* **What to produce**: Copy out the material in full. Leave every line as it is.

--- Input ---

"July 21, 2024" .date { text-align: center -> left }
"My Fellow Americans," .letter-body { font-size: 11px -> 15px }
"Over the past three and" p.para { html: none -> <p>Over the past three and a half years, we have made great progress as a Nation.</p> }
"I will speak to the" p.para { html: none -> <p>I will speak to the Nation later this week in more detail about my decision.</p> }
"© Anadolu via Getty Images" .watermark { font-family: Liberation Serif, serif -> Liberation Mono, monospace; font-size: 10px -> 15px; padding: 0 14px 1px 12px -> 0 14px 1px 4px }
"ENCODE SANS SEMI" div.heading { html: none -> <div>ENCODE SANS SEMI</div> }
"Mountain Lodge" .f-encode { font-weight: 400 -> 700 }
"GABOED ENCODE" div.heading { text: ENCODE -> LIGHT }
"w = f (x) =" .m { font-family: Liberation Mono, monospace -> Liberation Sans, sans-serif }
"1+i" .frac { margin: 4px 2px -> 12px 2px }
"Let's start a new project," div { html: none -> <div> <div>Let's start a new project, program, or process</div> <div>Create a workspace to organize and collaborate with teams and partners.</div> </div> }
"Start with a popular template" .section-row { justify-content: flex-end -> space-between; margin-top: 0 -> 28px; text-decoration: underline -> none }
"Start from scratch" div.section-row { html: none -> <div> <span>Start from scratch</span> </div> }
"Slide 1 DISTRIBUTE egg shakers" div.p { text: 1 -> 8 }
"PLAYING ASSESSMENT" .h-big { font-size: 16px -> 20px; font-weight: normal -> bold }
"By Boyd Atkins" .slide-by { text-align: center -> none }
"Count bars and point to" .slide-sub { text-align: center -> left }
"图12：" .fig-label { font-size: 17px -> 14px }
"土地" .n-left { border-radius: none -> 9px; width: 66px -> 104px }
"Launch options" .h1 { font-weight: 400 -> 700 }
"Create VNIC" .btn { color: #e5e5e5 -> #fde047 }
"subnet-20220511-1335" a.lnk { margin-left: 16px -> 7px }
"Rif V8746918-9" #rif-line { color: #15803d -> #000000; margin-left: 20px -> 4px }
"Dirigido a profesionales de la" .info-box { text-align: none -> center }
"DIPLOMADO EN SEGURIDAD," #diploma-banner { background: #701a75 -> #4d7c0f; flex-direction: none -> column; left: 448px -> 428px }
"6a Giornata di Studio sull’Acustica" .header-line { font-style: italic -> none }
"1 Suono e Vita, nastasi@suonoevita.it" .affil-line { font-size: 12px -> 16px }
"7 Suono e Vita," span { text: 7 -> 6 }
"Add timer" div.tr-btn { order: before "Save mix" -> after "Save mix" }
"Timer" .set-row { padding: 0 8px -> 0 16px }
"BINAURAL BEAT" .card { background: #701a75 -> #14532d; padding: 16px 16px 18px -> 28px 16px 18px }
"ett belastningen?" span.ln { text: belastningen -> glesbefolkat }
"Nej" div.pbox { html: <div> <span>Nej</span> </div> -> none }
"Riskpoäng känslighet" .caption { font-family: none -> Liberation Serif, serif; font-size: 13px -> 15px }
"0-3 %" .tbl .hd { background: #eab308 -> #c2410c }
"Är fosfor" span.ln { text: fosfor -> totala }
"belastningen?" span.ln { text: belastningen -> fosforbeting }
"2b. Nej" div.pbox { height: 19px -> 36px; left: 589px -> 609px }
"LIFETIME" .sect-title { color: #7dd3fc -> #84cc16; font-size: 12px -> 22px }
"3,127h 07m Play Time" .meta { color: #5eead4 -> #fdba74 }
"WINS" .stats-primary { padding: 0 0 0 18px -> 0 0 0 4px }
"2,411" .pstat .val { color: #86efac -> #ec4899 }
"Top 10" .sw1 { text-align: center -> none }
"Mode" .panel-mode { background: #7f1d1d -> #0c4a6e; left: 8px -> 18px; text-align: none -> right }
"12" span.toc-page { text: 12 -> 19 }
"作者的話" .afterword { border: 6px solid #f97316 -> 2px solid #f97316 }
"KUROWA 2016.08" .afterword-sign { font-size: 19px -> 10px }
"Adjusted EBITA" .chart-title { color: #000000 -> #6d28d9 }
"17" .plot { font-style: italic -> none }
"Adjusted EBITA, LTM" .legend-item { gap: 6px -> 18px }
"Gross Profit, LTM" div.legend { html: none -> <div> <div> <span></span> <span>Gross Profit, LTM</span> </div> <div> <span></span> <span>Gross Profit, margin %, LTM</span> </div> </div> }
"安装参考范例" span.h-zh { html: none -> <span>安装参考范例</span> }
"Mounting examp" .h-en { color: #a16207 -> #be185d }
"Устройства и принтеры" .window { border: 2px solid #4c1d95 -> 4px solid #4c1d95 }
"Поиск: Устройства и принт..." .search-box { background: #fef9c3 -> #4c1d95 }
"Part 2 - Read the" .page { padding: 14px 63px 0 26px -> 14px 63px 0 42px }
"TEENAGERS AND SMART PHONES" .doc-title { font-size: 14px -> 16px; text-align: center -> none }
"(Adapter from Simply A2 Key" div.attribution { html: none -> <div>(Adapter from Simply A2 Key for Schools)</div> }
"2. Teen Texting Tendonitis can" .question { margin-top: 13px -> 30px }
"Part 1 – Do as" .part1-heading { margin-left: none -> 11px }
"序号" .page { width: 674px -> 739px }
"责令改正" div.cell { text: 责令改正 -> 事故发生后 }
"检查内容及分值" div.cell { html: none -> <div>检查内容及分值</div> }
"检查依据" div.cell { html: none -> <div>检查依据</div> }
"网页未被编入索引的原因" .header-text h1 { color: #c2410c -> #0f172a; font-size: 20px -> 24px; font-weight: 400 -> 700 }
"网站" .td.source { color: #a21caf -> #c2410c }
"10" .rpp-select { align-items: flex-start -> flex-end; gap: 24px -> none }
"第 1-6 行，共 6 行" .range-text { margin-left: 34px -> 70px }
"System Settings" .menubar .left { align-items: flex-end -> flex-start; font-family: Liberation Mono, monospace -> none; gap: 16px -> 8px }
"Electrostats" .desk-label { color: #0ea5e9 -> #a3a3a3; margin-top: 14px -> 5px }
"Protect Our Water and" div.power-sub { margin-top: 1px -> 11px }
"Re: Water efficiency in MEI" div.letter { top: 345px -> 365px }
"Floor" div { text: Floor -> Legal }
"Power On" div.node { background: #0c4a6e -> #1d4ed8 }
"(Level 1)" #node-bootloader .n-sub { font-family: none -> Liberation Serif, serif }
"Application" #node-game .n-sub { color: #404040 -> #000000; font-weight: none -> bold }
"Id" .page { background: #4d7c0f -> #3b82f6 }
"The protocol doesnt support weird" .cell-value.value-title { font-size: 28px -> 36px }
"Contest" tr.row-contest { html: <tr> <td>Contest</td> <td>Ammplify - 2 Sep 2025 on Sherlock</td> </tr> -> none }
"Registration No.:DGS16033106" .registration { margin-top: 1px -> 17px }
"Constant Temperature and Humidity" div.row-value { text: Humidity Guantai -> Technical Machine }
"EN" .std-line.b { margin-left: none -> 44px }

---

* **Written response**:
"July 21, 2024" .date { text-align: center -> left }
"My Fellow Americans," .letter-body { font-size: 11px -> 15px }
"Over the past three and" p.para { html: none -> <p>Over the past three and a half years, we have made great progress as a Nation.</p> }
"I will speak to the" p.para { html: none -> <p>I will speak to the Nation later this week in more detail about my decision.</p> }
"© Anadolu via Getty Images" .watermark { font-family: Liberation Serif, serif -> Liberation Mono, monospace; font-size: 10px -> 15px; padding: 0 14px 1px 12px -> 0 14px 1px 4px }
"ENCODE SANS SEMI" div.heading { html: none -> <div>ENCODE SANS SEMI</div> }
"Mountain Lodge" .f-encode { font-weight: 400 -> 700 }
"GABOED ENCODE" div.heading { text: ENCODE -> LIGHT }
"w = f (x) =" .m { font-family: Liberation Mono, monospace -> Liberation Sans, sans-serif }
"1+i" .frac { margin: 4px 2px -> 12px 2px }
"Let's start a new project," div { html: none -> <div> <div>Let's start a new project, program, or process</div> <div>Create a workspace to organize and collaborate with teams and partners.</div> </div> }
"Start with a popular template" .section-row { justify-content: flex-end -> space-between; margin-top: 0 -> 28px; text-decoration: underline -> none }
"Start from scratch" div.section-row { html: none -> <div> <span>Start from scratch</span> </div> }
"Slide 1 DISTRIBUTE egg shakers" div.p { text: 1 -> 8 }
"PLAYING ASSESSMENT" .h-big { font-size: 16px -> 20px; font-weight: normal -> bold }
"By Boyd Atkins" .slide-by { text-align: center -> none }
"Count bars and point to" .slide-sub { text-align: center -> left }
"图12：" .fig-label { font-size: 17px -> 14px }
"土地" .n-left { border-radius: none -> 9px; width: 66px -> 104px }
"Launch options" .h1 { font-weight: 400 -> 700 }
"Create VNIC" .btn { color: #e5e5e5 -> #fde047 }
"subnet-20220511-1335" a.lnk { margin-left: 16px -> 7px }
"Rif V8746918-9" #rif-line { color: #15803d -> #000000; margin-left: 20px -> 4px }
"Dirigido a profesionales de la" .info-box { text-align: none -> center }
"DIPLOMADO EN SEGURIDAD," #diploma-banner { background: #701a75 -> #4d7c0f; flex-direction: none -> column; left: 448px -> 428px }
"6a Giornata di Studio sull’Acustica" .header-line { font-style: italic -> none }
"1 Suono e Vita, nastasi@suonoevita.it" .affil-line { font-size: 12px -> 16px }
"7 Suono e Vita," span { text: 7 -> 6 }
"Add timer" div.tr-btn { order: before "Save mix" -> after "Save mix" }
"Timer" .set-row { padding: 0 8px -> 0 16px }
"BINAURAL BEAT" .card { background: #701a75 -> #14532d; padding: 16px 16px 18px -> 28px 16px 18px }
"ett belastningen?" span.ln { text: belastningen -> glesbefolkat }
"Nej" div.pbox { html: <div> <span>Nej</span> </div> -> none }
"Riskpoäng känslighet" .caption { font-family: none -> Liberation Serif, serif; font-size: 13px -> 15px }
"0-3 %" .tbl .hd { background: #eab308 -> #c2410c }
"Är fosfor" span.ln { text: fosfor -> totala }
"belastningen?" span.ln { text: belastningen -> fosforbeting }
"2b. Nej" div.pbox { height: 19px -> 36px; left: 589px -> 609px }
"LIFETIME" .sect-title { color: #7dd3fc -> #84cc16; font-size: 12px -> 22px }
"3,127h 07m Play Time" .meta { color: #5eead4 -> #fdba74 }
"WINS" .stats-primary { padding: 0 0 0 18px -> 0 0 0 4px }
"2,411" .pstat .val { color: #86efac -> #ec4899 }
"Top 10" .sw1 { text-align: center -> none }
"Mode" .panel-mode { background: #7f1d1d -> #0c4a6e; left: 8px -> 18px; text-align: none -> right }
"12" span.toc-page { text: 12 -> 19 }
"作者的話" .afterword { border: 6px solid #f97316 -> 2px solid #f97316 }
"KUROWA 2016.08" .afterword-sign { font-size: 19px -> 10px }
"Adjusted EBITA" .chart-title { color: #000000 -> #6d28d9 }
"17" .plot { font-style: italic -> none }
"Adjusted EBITA, LTM" .legend-item { gap: 6px -> 18px }
"Gross Profit, LTM" div.legend { html: none -> <div> <div> <span></span> <span>Gross Profit, LTM</span> </div> <div> <span></span> <span>Gross Profit, margin %, LTM</span> </div> </div> }
"安装参考范例" span.h-zh { html: none -> <span>安装参考范例</span> }
"Mounting examp" .h-en { color: #a16207 -> #be185d }
"Устройства и принтеры" .window { border: 2px solid #4c1d95 -> 4px solid #4c1d95 }
"Поиск: Устройства и принт..." .search-box { background: #fef9c3 -> #4c1d95 }
"Part 2 - Read the" .page { padding: 14px 63px 0 26px -> 14px 63px 0 42px }
"TEENAGERS AND SMART PHONES" .doc-title { font-size: 14px -> 16px; text-align: center -> none }
"(Adapter from Simply A2 Key" div.attribution { html: none -> <div>(Adapter from Simply A2 Key for Schools)</div> }
"2. Teen Texting Tendonitis can" .question { margin-top: 13px -> 30px }
"Part 1 – Do as" .part1-heading { margin-left: none -> 11px }
"序号" .page { width: 674px -> 739px }
"责令改正" div.cell { text: 责令改正 -> 事故发生后 }
"检查内容及分值" div.cell { html: none -> <div>检查内容及分值</div> }
"检查依据" div.cell { html: none -> <div>检查依据</div> }
"网页未被编入索引的原因" .header-text h1 { color: #c2410c -> #0f172a; font-size: 20px -> 24px; font-weight: 400 -> 700 }
"网站" .td.source { color: #a21caf -> #c2410c }
"10" .rpp-select { align-items: flex-start -> flex-end; gap: 24px -> none }
"第 1-6 行，共 6 行" .range-text { margin-left: 34px -> 70px }
"System Settings" .menubar .left { align-items: flex-end -> flex-start; font-family: Liberation Mono, monospace -> none; gap: 16px -> 8px }
"Electrostats" .desk-label { color: #0ea5e9 -> #a3a3a3; margin-top: 14px -> 5px }
"Protect Our Water and" div.power-sub { margin-top: 1px -> 11px }
"Re: Water efficiency in MEI" div.letter { top: 345px -> 365px }
"Floor" div { text: Floor -> Legal }
"Power On" div.node { background: #0c4a6e -> #1d4ed8 }
"(Level 1)" #node-bootloader .n-sub { font-family: none -> Liberation Serif, serif }
"Application" #node-game .n-sub { color: #404040 -> #000000; font-weight: none -> bold }
"Id" .page { background: #4d7c0f -> #3b82f6 }
"The protocol doesnt support weird" .cell-value.value-title { font-size: 28px -> 36px }
"Contest" tr.row-contest { html: <tr> <td>Contest</td> <td>Ammplify - 2 Sep 2025 on Sherlock</td> </tr> -> none }
"Registration No.:DGS16033106" .registration { margin-top: 1px -> 17px }
"Constant Temperature and Humidity" div.row-value { text: Humidity Guantai -> Technical Machine }
"EN" .std-line.b { margin-left: none -> 44px }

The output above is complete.